Слышно отвратно, из трубки доносятся сопение и щелчки, но даже по придушенному, чуть слышному через беззвездное пространство голосу понятно, что проблем с редактором не оберешься. Прицепится, как клещ. Разнюхает, как ищейка. Откладывать некуда, я загнан, затравлен, кругом враги, и белый флаг мой никого не устроит. На том конце от меня чего-то требуют. Безликий голос уходит в трескотню и шум, но просит назвать время, место, указать дату, принять на себя ответственность, спасти детей в Африке, вылечить рак. Не знаю, неважно. Как только закончится этот разговор, начнется другой. И нет мне спасения. Не могу представить себе, кто говорит со мной, металлический скрежет рубит на корню всякие попытки представить, какой он – новый мучитель. Толстый дядька с усами? Рахитичная старуха в меховой безрукавке? Внегендерная особь, взращенная в пробирке? Разницы никакой.
На автомате называю первый попавшийся адрес, среднее время, пустую точку геолокации. Вешаю трубку.

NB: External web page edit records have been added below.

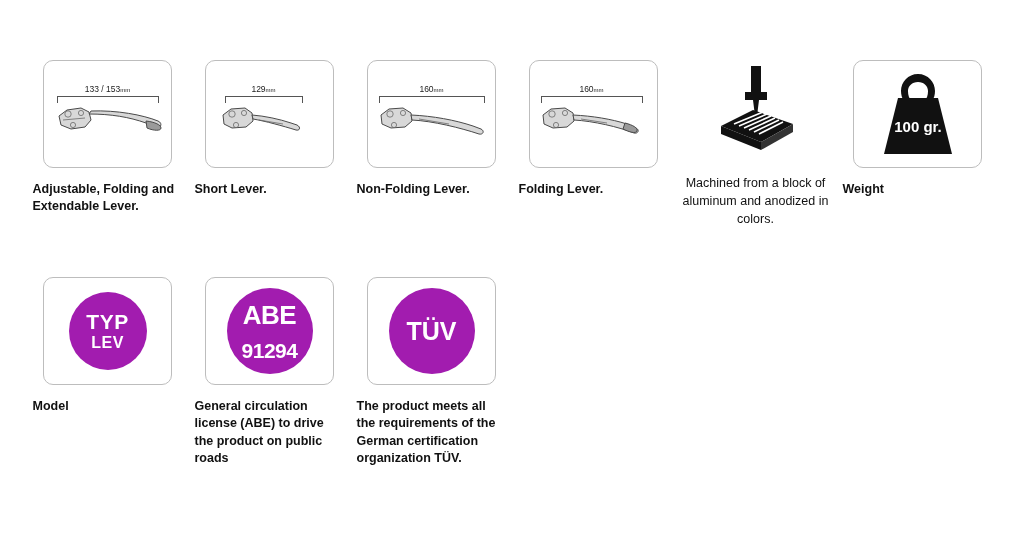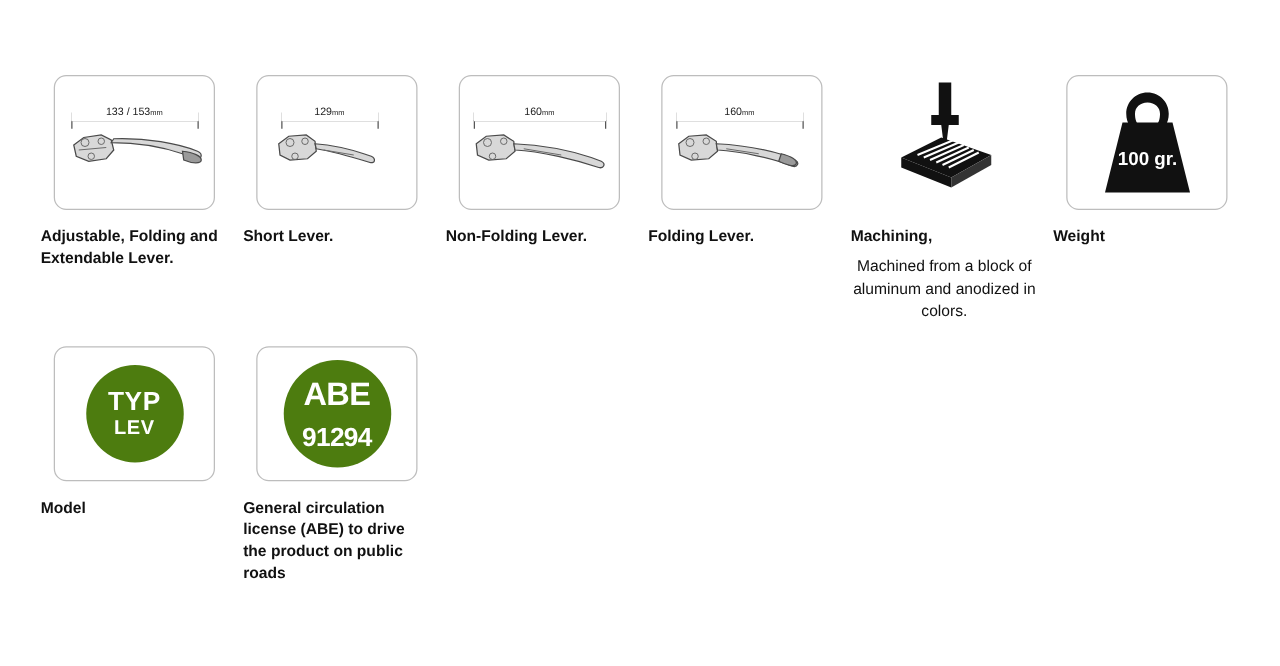"Machining," div.caption { html: <div>Machining,</div> -> none }
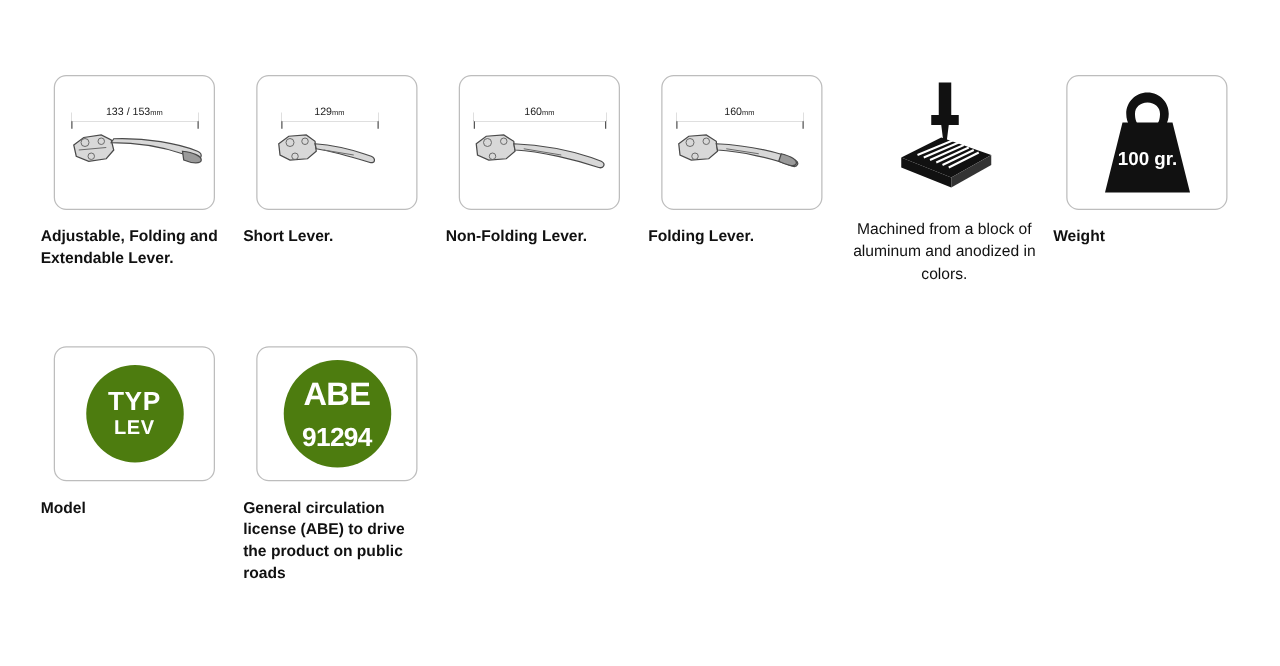"TYP" .badge-circle { background: #4d7c0f -> #a21caf }
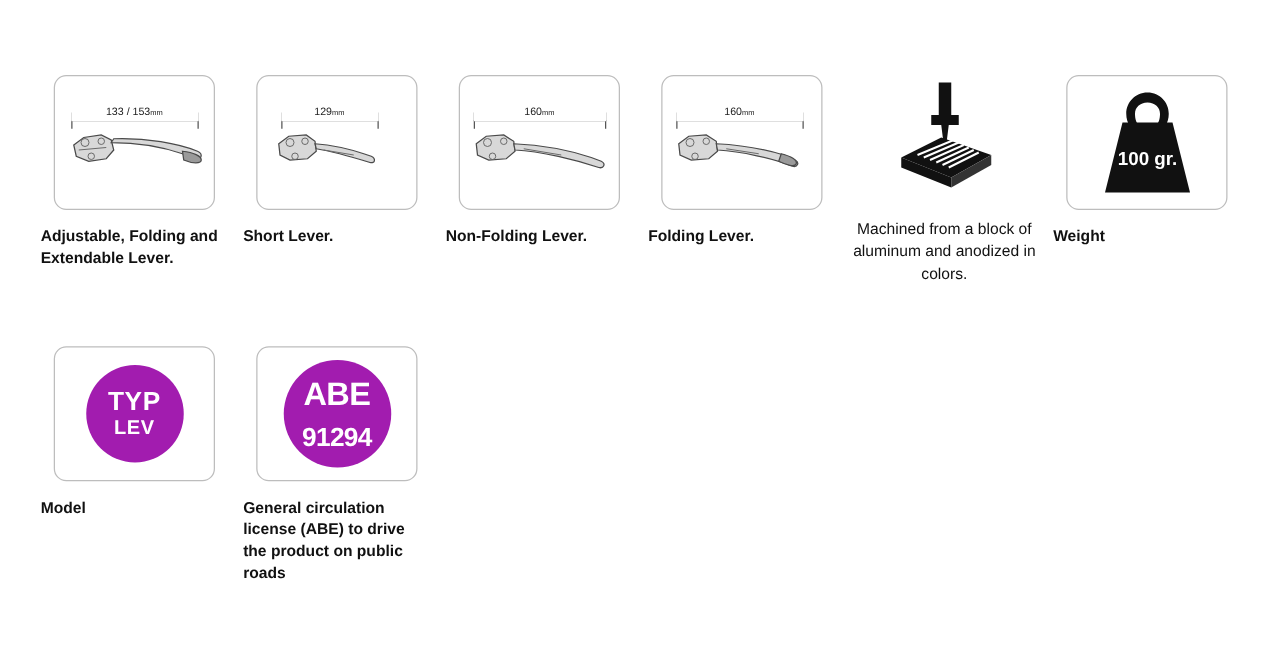"TÜV" div.cell { html: none -> <div> <div> <div> <div>TÜV</div> </div> </div> <div>The product meets all the requirements of the German certification organization TÜV.</div> </div> }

– Кто? – цедит сквозь зубы Катюша. Ее кукольные глазки подергиваются опасной дымкой, бледнеет ровная, без единого изъяна кожа.
– Редактор мой. Новый.
– А старый где?
По первости мной занимался какой-то безликий одутловатый дядечка с тоскливыми глазами брошенного сенбернара. Как только продажи полезли вверх, всеми вопросами занялся лично Зуев, а дядечка исчез, растаял в сером тумане своей бессмысленности, будто его и не было. Я потом порывался найти, всучить коньяк, руку пожать, мол, спасибо за помощь на первых порах, но так ни разу на него и не наткнулся, а спросить не спрашивал, имя само собой вылетело из головы.
– А старый ждет рукопись, – бросился я в атаку. – Готовую. Чтоб от первой главы к эпилогу. Алок на десять хоть. Сроки горят. Понимаешь?
Катюша уже отдает синевой. У нее часто так. Вот только была в персиковом спокойствии – и сразу покойница, и пятна по щекам. Страшно, аж жуть. Только обратного пути у меня нет. Я складываю руки на груди, как могу отгораживаюсь, но глаз не отвожу.
– Он чего меня вызывал, думаешь? Требует текст. Хоть кусок ознакомительный. Хоть синопсис. Хоть что. А я с пустыми руками приперся. Опять.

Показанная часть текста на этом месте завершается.